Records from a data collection
#####

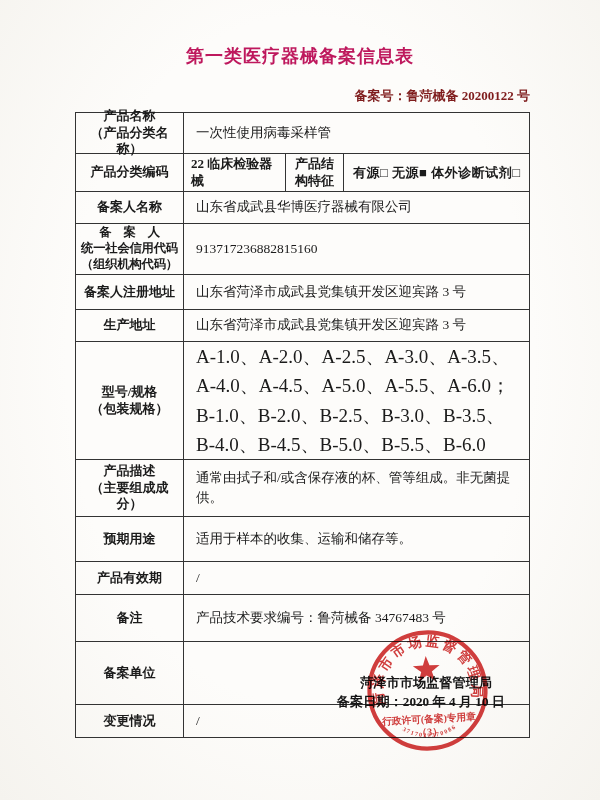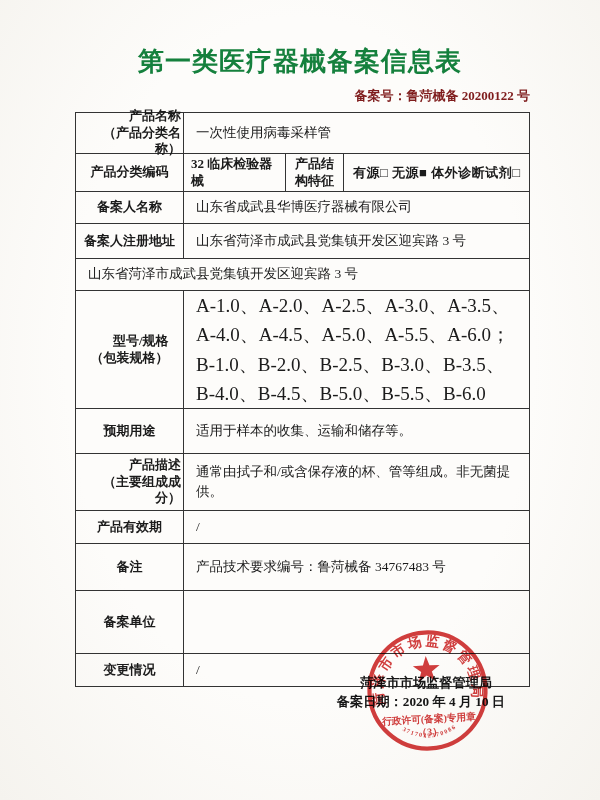--- a/index.html
+++ b/index.html
@@ -11,7 +11,7 @@
   }
   .page-title{
     position:absolute;top:44px;left:0;width:600px;
-    text-align:center;font-size:26px;font-weight:700;letter-spacing:1px;color:#15803d;
+    text-align:center;font-size:18px;font-weight:700;letter-spacing:1px;color:#be185d;
   }
   .record-no{
     position:absolute;top:87px;right:70px;

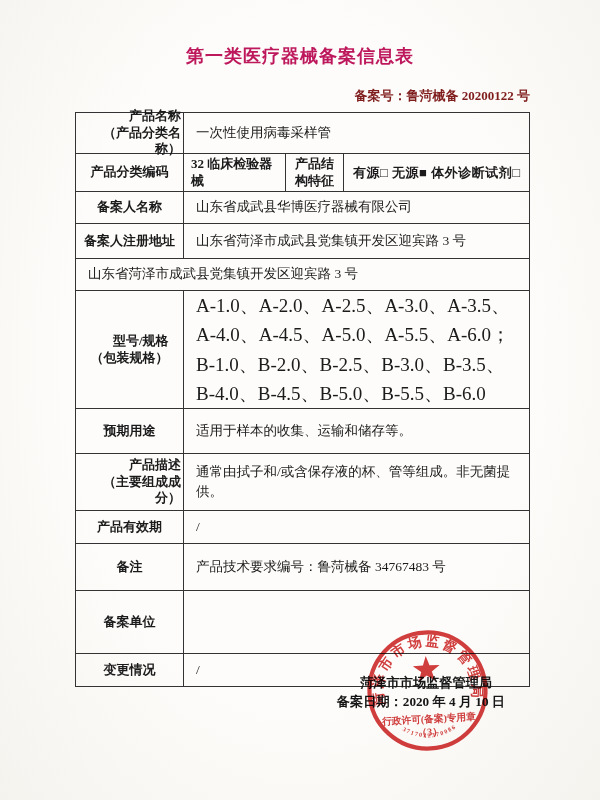--- a/index.html
+++ b/index.html
@@ -25,7 +25,7 @@
   .row:last-child{border-bottom:none;}
   .cl{
     flex:0 0 108px;width:108px;box-sizing:border-box;border-right:1.6px solid #333;
-    display:flex;align-items:center;justify-content:center;text-align:right;
+    display:flex;align-items:center;justify-content:center;text-align:center;
     white-space:pre-line;font-size:13px;font-weight:600;line-height:1.3;padding:1px 2px;
   }
   .cl.small{font-size:12.3px;letter-spacing:-0.2px;}

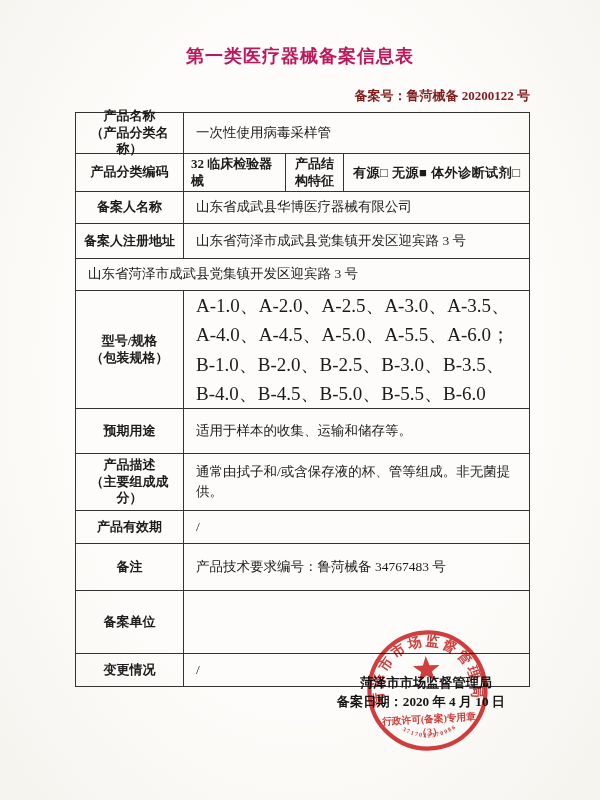--- a/index.html
+++ b/index.html
@@ -65,7 +65,7 @@
 
   <div class="row" style="height:38px">
     <div class="cl">产品分类编码</div>
-    <div class="c2">32 临床检验器械</div>
+    <div class="c2">22 临床检验器械</div>
     <div class="c3">产品结
 构特征</div>
     <div class="c4">有源□ 无源■ 体外诊断试剂□</div>

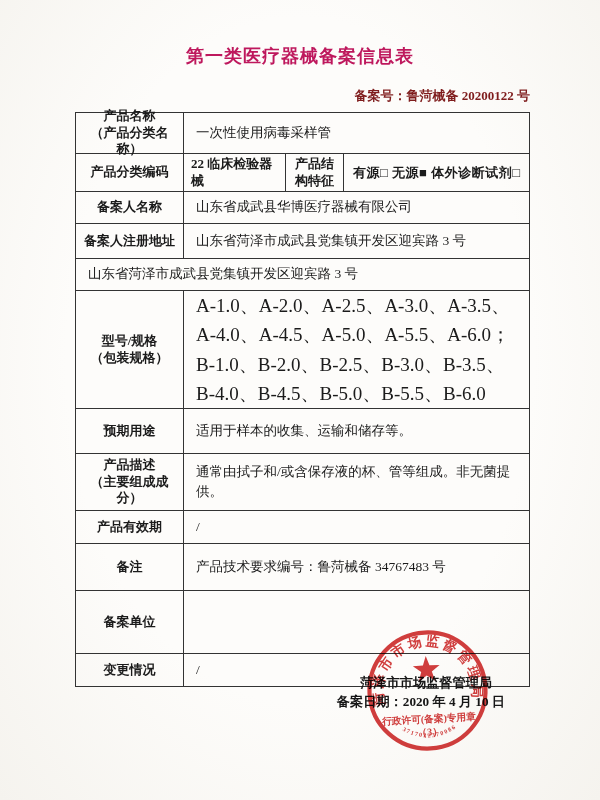--- a/index.html
+++ b/index.html
@@ -76,6 +76,12 @@
     <div class="cv">山东省成武县华博医疗器械有限公司</div>
   </div>
 
+  <div class="row" style="height:51px">
+    <div class="cl small">备　案　人
+统一社会信用代码
+（组织机构代码）</div>
+    <div class="cv">913717236882815160</div>
+  </div>
 
   <div class="row" style="height:35px">
     <div class="cl">备案人注册地址</div>

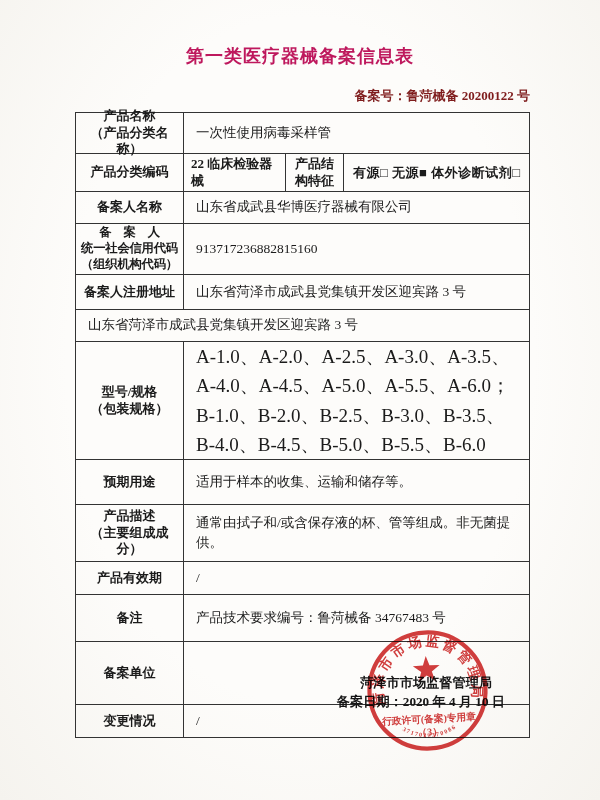--- a/index.html
+++ b/index.html
@@ -89,6 +89,7 @@
   </div>
 
   <div class="row" style="height:32px">
+    <div class="cl">生产地址</div>
     <div class="cv">山东省菏泽市成武县党集镇开发区迎宾路 3 号</div>
   </div>
 

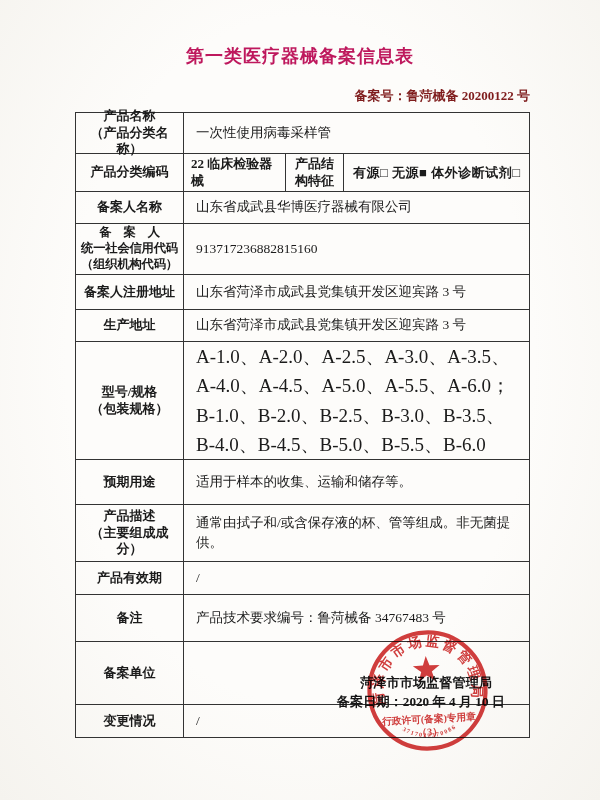--- a/index.html
+++ b/index.html
@@ -99,15 +99,15 @@
     <div class="cv" style="font-size:19px;line-height:1.55">A-1.0、A-2.0、A-2.5、A-3.0、A-3.5、A-4.0、A-4.5、A-5.0、A-5.5、A-6.0；B-1.0、B-2.0、B-2.5、B-3.0、B-3.5、B-4.0、B-4.5、B-5.0、B-5.5、B-6.0</div>
   </div>
 
-  <div class="row" style="height:45px">
-    <div class="cl">预期用途</div>
-    <div class="cv">适用于样本的收集、运输和储存等。</div>
-  </div>
-
   <div class="row" style="height:57px">
     <div class="cl">产品描述
 （主要组成成分）</div>
     <div class="cv">通常由拭子和/或含保存液的杯、管等组成。非无菌提供。</div>
+  </div>
+
+  <div class="row" style="height:45px">
+    <div class="cl">预期用途</div>
+    <div class="cv">适用于样本的收集、运输和储存等。</div>
   </div>
 
   <div class="row" style="height:33px">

#####

**TASK GOAL:**
Set down all of the entries precisely and keep the pictures out of the copy.

**REPLY:**
--- a/index.html
+++ b/index.html
@@ -11,7 +11,7 @@
   }
   .page-title{
     position:absolute;top:44px;left:0;width:600px;
-    text-align:center;font-size:26px;font-weight:700;letter-spacing:1px;color:#15803d;
+    text-align:center;font-size:18px;font-weight:700;letter-spacing:1px;color:#be185d;
   }
   .record-no{
     position:absolute;top:87px;right:70px;

--- a/index.html
+++ b/index.html
@@ -25,7 +25,7 @@
   .row:last-child{border-bottom:none;}
   .cl{
     flex:0 0 108px;width:108px;box-sizing:border-box;border-right:1.6px solid #333;
-    display:flex;align-items:center;justify-content:center;text-align:right;
+    display:flex;align-items:center;justify-content:center;text-align:center;
     white-space:pre-line;font-size:13px;font-weight:600;line-height:1.3;padding:1px 2px;
   }
   .cl.small{font-size:12.3px;letter-spacing:-0.2px;}

--- a/index.html
+++ b/index.html
@@ -65,7 +65,7 @@
 
   <div class="row" style="height:38px">
     <div class="cl">产品分类编码</div>
-    <div class="c2">32 临床检验器械</div>
+    <div class="c2">22 临床检验器械</div>
     <div class="c3">产品结
 构特征</div>
     <div class="c4">有源□ 无源■ 体外诊断试剂□</div>

--- a/index.html
+++ b/index.html
@@ -76,6 +76,12 @@
     <div class="cv">山东省成武县华博医疗器械有限公司</div>
   </div>
 
+  <div class="row" style="height:51px">
+    <div class="cl small">备　案　人
+统一社会信用代码
+（组织机构代码）</div>
+    <div class="cv">913717236882815160</div>
+  </div>
 
   <div class="row" style="height:35px">
     <div class="cl">备案人注册地址</div>

--- a/index.html
+++ b/index.html
@@ -89,6 +89,7 @@
   </div>
 
   <div class="row" style="height:32px">
+    <div class="cl">生产地址</div>
     <div class="cv">山东省菏泽市成武县党集镇开发区迎宾路 3 号</div>
   </div>
 

--- a/index.html
+++ b/index.html
@@ -99,15 +99,15 @@
     <div class="cv" style="font-size:19px;line-height:1.55">A-1.0、A-2.0、A-2.5、A-3.0、A-3.5、A-4.0、A-4.5、A-5.0、A-5.5、A-6.0；B-1.0、B-2.0、B-2.5、B-3.0、B-3.5、B-4.0、B-4.5、B-5.0、B-5.5、B-6.0</div>
   </div>
 
-  <div class="row" style="height:45px">
-    <div class="cl">预期用途</div>
-    <div class="cv">适用于样本的收集、运输和储存等。</div>
-  </div>
-
   <div class="row" style="height:57px">
     <div class="cl">产品描述
 （主要组成成分）</div>
     <div class="cv">通常由拭子和/或含保存液的杯、管等组成。非无菌提供。</div>
+  </div>
+
+  <div class="row" style="height:45px">
+    <div class="cl">预期用途</div>
+    <div class="cv">适用于样本的收集、运输和储存等。</div>
   </div>
 
   <div class="row" style="height:33px">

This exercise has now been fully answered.